Son un acierto los minutos finales, antes, durante y después de la ejecución de De Rocher, con sus parlati, sus sombríos pedales, sus oscuras y ondulantes líneas, sus disonancias estratégicas, sus secos y mortuorios acordes y su crescendo postrero. Y el canto a cappella de la Hermana Helen. También cabe señalar el empleo de algún leitmotiv, como el de la protagonista, que se basa en el himno He will gather us around y cantan los niños en la primera escena. Una secuencia que da paso a una narración dramático-musical dividida en dos actos, el primero con diez escenas, el segundo con ocho. A modo de secuencias cinematográficas en las que han de intervenir hasta un total de quince solistas vocales que dan vida a un cañamazo que respira el aire de una comedia musical que, por otra parte, no ahorra instantes de algo facilón efectismo.

La puesta en escena de Leonard Foglia, que proviene de la Lyric Opera de Chicago, es funcional, está bien y ágilmente organizada y emplea plataformas móviles que suben y bajan, barrotes que delimitan espacios, proyecciones climáticas. Las cortas escenas, inauguradas en el prólogo con el sangriento crimen en el bosque, no dejan mucho respiro y la narración progresa sin altibajos, a modo de una película que desemboca en la asunción de su culpa por parte del asesino y, al tiempo, en una suerte de sermón bien intencionado de raíz bastante conservadora que roza, en ocasiones, la santurronería. El dinamismo en el movimiento es una baza esencial.

Nos gustó el buen trabajo realizado desde el foso por Mark Wigglesworth, atento a cada compás, a cada cambio, capaz de pasar de un ritmo, de un genero, de un estilo a otros con naturalidad y sin perder comba ni aliento. Apoyado en una eficiente y bien timbrada Sinfónica, en un coro a gran nivel y en los infalibles Pequeños Cantores de Madrid, fue un excelente soporte para las voces, de entre las cuales hay que destacar, como es lógico, a la espléndida mezzo lírica Joyce di Donato, que tantas veces ha incorporado a la monja. La voz clara, bien colocada y apoyada, el vibrato stretto que la adorna, su expresividad directa, cálida, su facilidad para cantar por derecho de manera muy comunicativa prevalecen sobre determinados sonidos fijos y pasajes ligeramente calantes.

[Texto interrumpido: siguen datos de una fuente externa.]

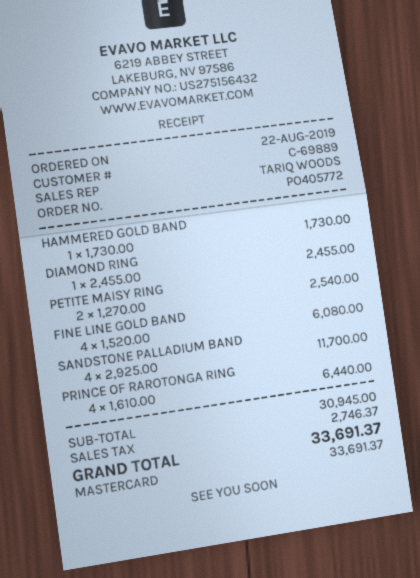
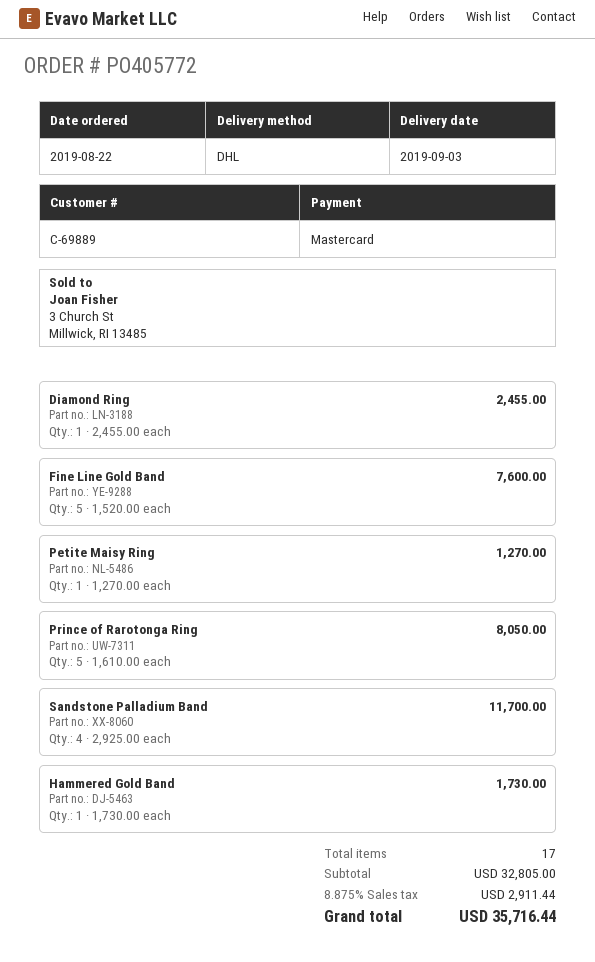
PETITE MAISY RING: 2 x 1270.00 = 2540.00 -> 1 x 1270.00 = 1270.00
FINE LINE GOLD BAND: 4 x 1520.00 = 6080.00 -> 5 x 1520.00 = 7600.00
PRINCE OF RAROTONGA RING: 4 x 1610.00 = 6440.00 -> 5 x 1610.00 = 8050.00
subtotal: 30945.00 -> 32805.00
tax: 2746.37 -> 2911.44
total: 33691.37 -> 35716.44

El gigantón Michael Mayes, barítono sonoro, de buen metal, extensión adecuada y ciertos toques de gola, compuso un asesino muy convincente por su entrega y corrección musical y por sus dotes actorales.

Measha Brueggergosman fue perfecta Hermana Rose por su cremoso y oscuro timbre y por su nítido fraseo pese a su un tanto sorprendente técnica de emisión, con la cabeza muy echada hacia atrás. De los demás, hemos de mencionar al menos a la mezzo lírica Maria Zifchak, de ataque seguro y seguridad musical, que hizo una convincente madre de De Rocher. Bien asentado Damián del Castillo, barítono de excelente pasta, en el papel de alcaide de la prisión, y en su punto Toni Marsol, barítono también, menos sonoro, pero que hizo un bien calibrado y matizado Orwen Hart, padre de una de las víctimas.